Just when the GOP ’12 field started to feel like it might be gelling at last week’s New Hampshire debate, we were treated to a weekend of speculation about Gov. Rick Perry (R-TX), who is checking things out in Iowa, Sen. John Thune (R-SD) who may be reconsidering his earlier no-go decision, and of course Ambassador John Huntsman, who seems intent on the longest possible ‘hello’ before actually campaigning in early states.
Some of this can be written off to the endless jockeying among pols who see a President in the mirror every morning. But some other part of it has to be a yearning for . . . more than what is on the menu. The RLC meeting in New Orleans over the weekend highlighted the desire for a firebrand advocate who will tear into Obama, but still tow the conservative line and please the most ideologically pure Republicans. (See this piece at Slate for more on the RLC gathering: http://www.slate.com/id/2297004/?from=rss).
What’s driving the desire for additional candidates? The cynical opposition party answer would be this is a weak field and Republicans know none of them can beat Obama. Actually, with a wobbly enough economy, many of the declared candidates could win.
So what’s at work is a little more subtle, and very important to the selection process. Republicans traditionally go with the candidate who’s next in line (Dole ’96) or best reflects their values (Goldwater ’64) rather than a poll-tested majority-maker. In this cycle, though, that traditional analysis doesn’t yield an obvious nominee.
Reagan’s 11th Commandment about not speaking ill of another Republican makes it hard for candidates to clash directly. This, in turn, creates a difficult environment for the party’s most dedicated activists as they air concerns about specific candidates. Democrats are a little more used to publicly flogging one another in the primaries before finally making up and then working hard for a nominee. (“I dated Dean but married Kerry” is an overused refrain from ’04.)
It seems like Republicans, in their own buttoned-up Marquess of Queensberry Rules fashion, are trying to have a conversation about “electability,” which means nominating the candidate who can best broaden the base and reach independent voters without turning them off.

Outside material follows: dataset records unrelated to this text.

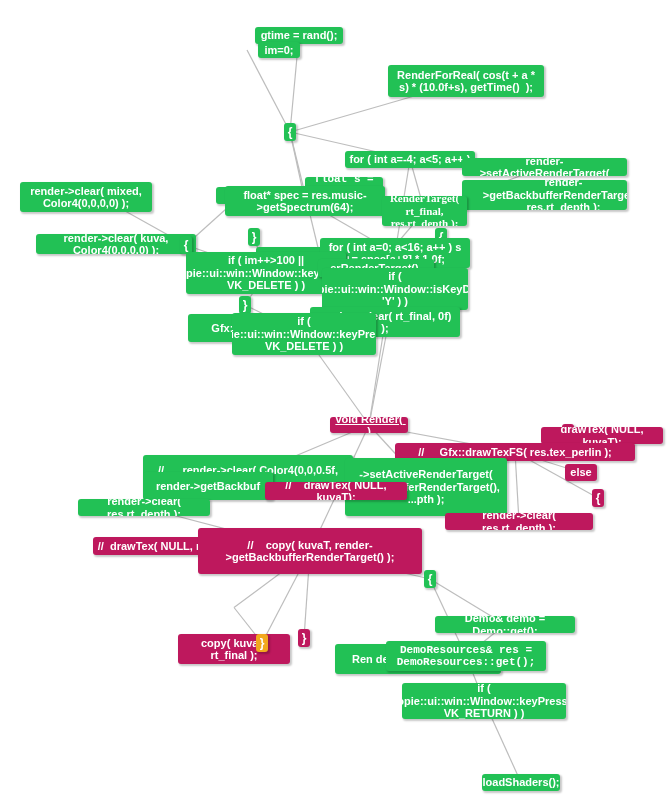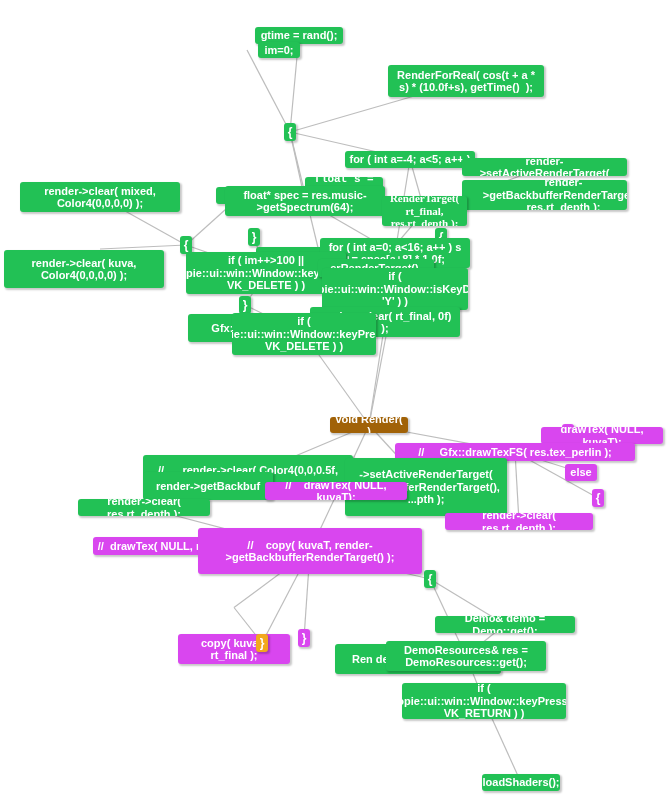--- a/index.html
+++ b/index.html
@@ -118,7 +118,7 @@
       <div class="node green" style="left: 305px; top: 177px; width: 78px; height: 17px; font-family: Liberation Mono, monospace;"><span>float s = 0.05f;</span></div>
       <div class="node green" style="left: 216px; top: 187px; width: 50px; height: 17px;"><span>float</span></div>
       <div class="node green" style="left: 225px; top: 186px; width: 160px; height: 30px;"><span>float* spec = res.music-&gt;getSpectrum(64);</span></div>
-      <div class="node green" style="left: 20px; top: 182px; width: 160px; height: 30px;"><span>render-&gt;clear( mixed, Color4(0,0,0,0) );</span></div>
+      <div class="node green" style="left: 20px; top: 182px; width: 132px; height: 30px;"><span>render-&gt;clear( mixed, Color4(0,0,0,0) );</span></div>
       <div class="node green" style="left: 382px; top: 196px; width: 85px; height: 30px; font-family: Liberation Serif, serif;"><span>RenderTarget( rt_final, res.rt_depth );</span></div>
       <div class="node green" style="left: 4px; top: 234px; width: 160px; height: 38px; margin-top: 16px;"><span>render-&gt;clear( kuva, Color4(0,0,0,0) );</span></div>
       <div class="node green brace" style="left: 180px; top: 236px; width: 12px; height: 18px;"><span>{</span></div>

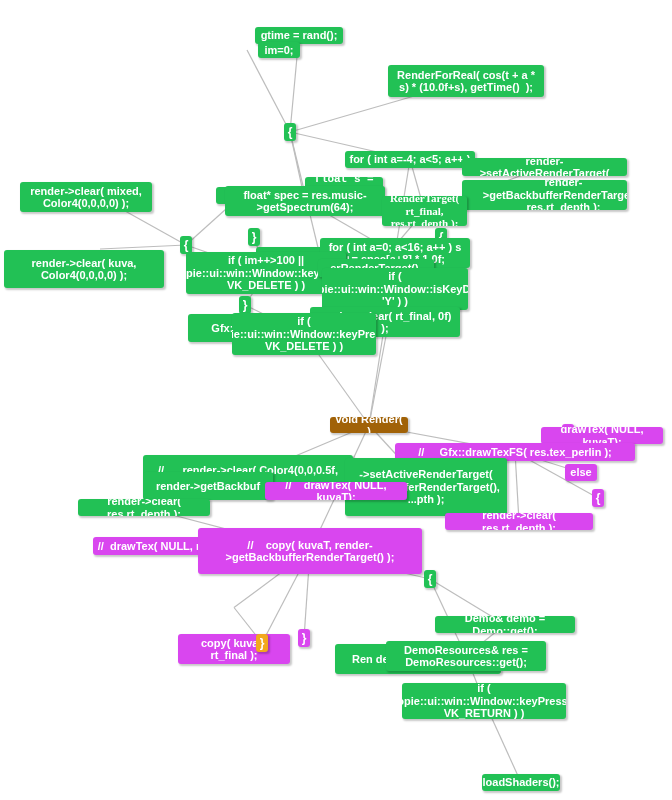--- a/index.html
+++ b/index.html
@@ -120,7 +120,7 @@
       <div class="node green" style="left: 225px; top: 186px; width: 160px; height: 30px;"><span>float* spec = res.music-&gt;getSpectrum(64);</span></div>
       <div class="node green" style="left: 20px; top: 182px; width: 132px; height: 30px;"><span>render-&gt;clear( mixed, Color4(0,0,0,0) );</span></div>
       <div class="node green" style="left: 382px; top: 196px; width: 85px; height: 30px; font-family: Liberation Serif, serif;"><span>RenderTarget( rt_final, res.rt_depth );</span></div>
-      <div class="node green" style="left: 4px; top: 234px; width: 160px; height: 38px; margin-top: 16px;"><span>render-&gt;clear( kuva, Color4(0,0,0,0) );</span></div>
+      <div class="node green" style="left: 36px; top: 234px; width: 160px; height: 20px;"><span>render-&gt;clear( kuva, Color4(0,0,0,0) );</span></div>
       <div class="node green brace" style="left: 180px; top: 236px; width: 12px; height: 18px;"><span>{</span></div>
       <div class="node green brace" style="left: 248px; top: 228px; width: 12px; height: 18px;"><span>}</span></div>
       <div class="node green brace" style="left: 435px; top: 228px; width: 12px; height: 18px;"><span>{</span></div>

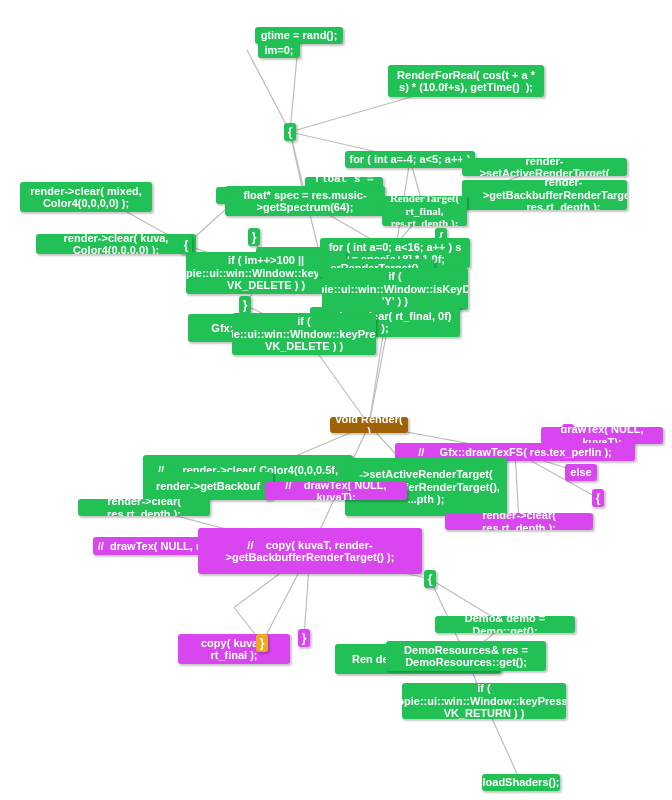--- a/index.html
+++ b/index.html
@@ -47,7 +47,7 @@
   }
   .node.green  { background: #22c155; }
   .node.red    { background: #d946ef; }
-  .node.blue   { background: #a16207; }
+  .node.blue   { background: #be185d; text-decoration: underline; }
   .node.orange { background: #f2a81e; }
   .node.brace  { font-size: 12px; padding: 1px 3px; }
 </style>

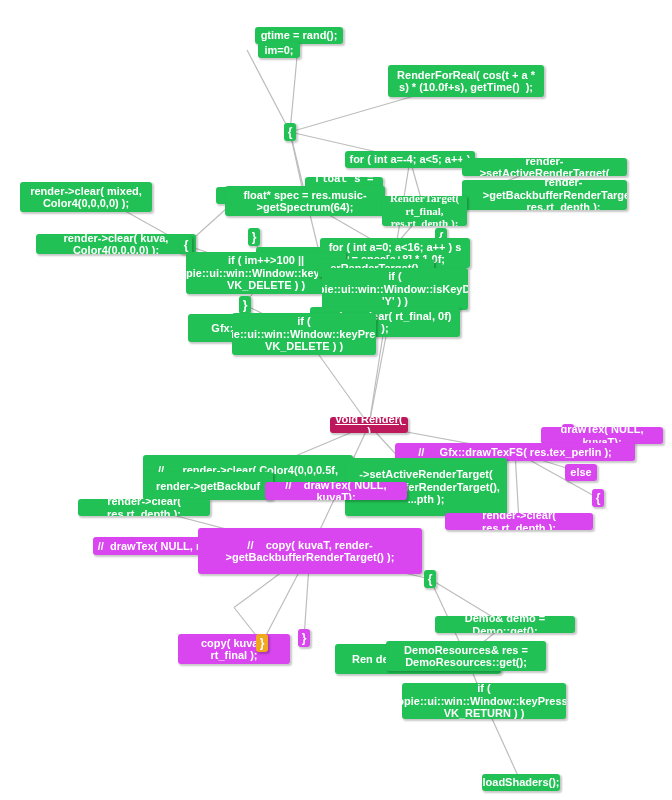--- a/index.html
+++ b/index.html
@@ -46,7 +46,7 @@
     cursor: default;
   }
   .node.green  { background: #22c155; }
-  .node.red    { background: #d946ef; }
+  .node.red    { background: #be185d; }
   .node.blue   { background: #be185d; text-decoration: underline; }
   .node.orange { background: #f2a81e; }
   .node.brace  { font-size: 12px; padding: 1px 3px; }

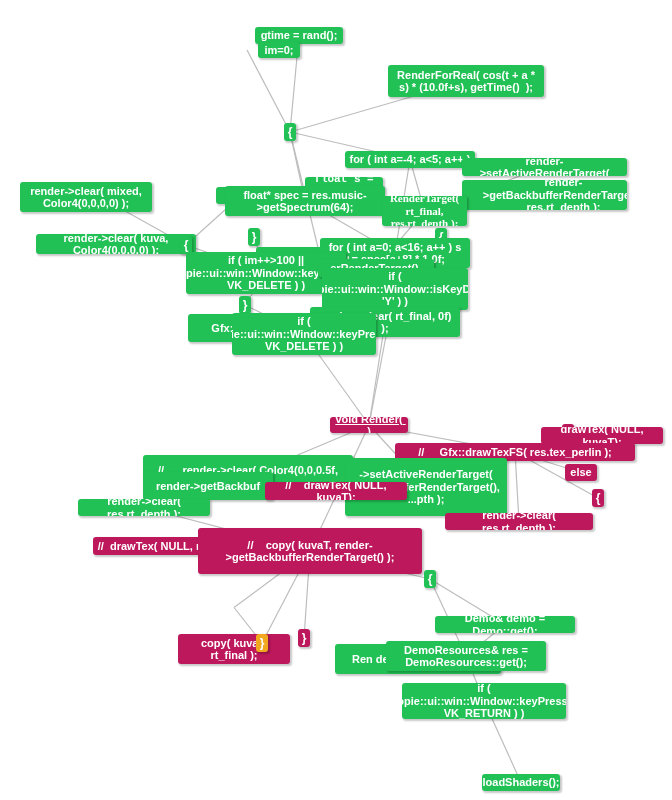--- a/index.html
+++ b/index.html
@@ -153,7 +153,7 @@
       <div class="node red brace" style="left: 298px; top: 629px; width: 12px; height: 18px;"><span>}</span></div>
       <div class="node green" style="left: 435px; top: 616px; width: 140px; height: 17px;"><span>Demo&amp; demo = Demo::get();</span></div>
       <div class="node green" style="left: 335px; top: 644px; width: 166px; height: 30px;"><span>Ren demo.getRenderer();</span></div>
-      <div class="node green" style="left: 386px; top: 641px; width: 160px; height: 30px;"><span>DemoResources&amp; res = DemoResources::get();</span></div>
+      <div class="node green" style="left: 386px; top: 641px; width: 160px; height: 30px; font-family: Liberation Mono, monospace;"><span>DemoResources&amp; res = DemoResources::get();</span></div>
       <div class="node green" style="left: 402px; top: 683px; width: 164px; height: 36px;"><span>if ( poopie::ui::win::Window::keyPressed( VK_RETURN ) )</span></div>
       <div class="node green" style="left: 482px; top: 774px; width: 78px; height: 17px;"><span>loadShaders();</span></div>
     </div>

When you face an Obama electoral coalition that produced more electoral votes than any Democrat since Lyndon Johnson, it is not just smart but imperative to unify and even broaden GOP appeal. Right now Cain supporters are different from Romney supporters who are different from Paul supporters. The lack of unity is not a good recipe for the general election, so lots of Republicans are still on the hunt for a “uniter, not a divider.”
We’ll see if anyone in the party can corral all the factions for ’12.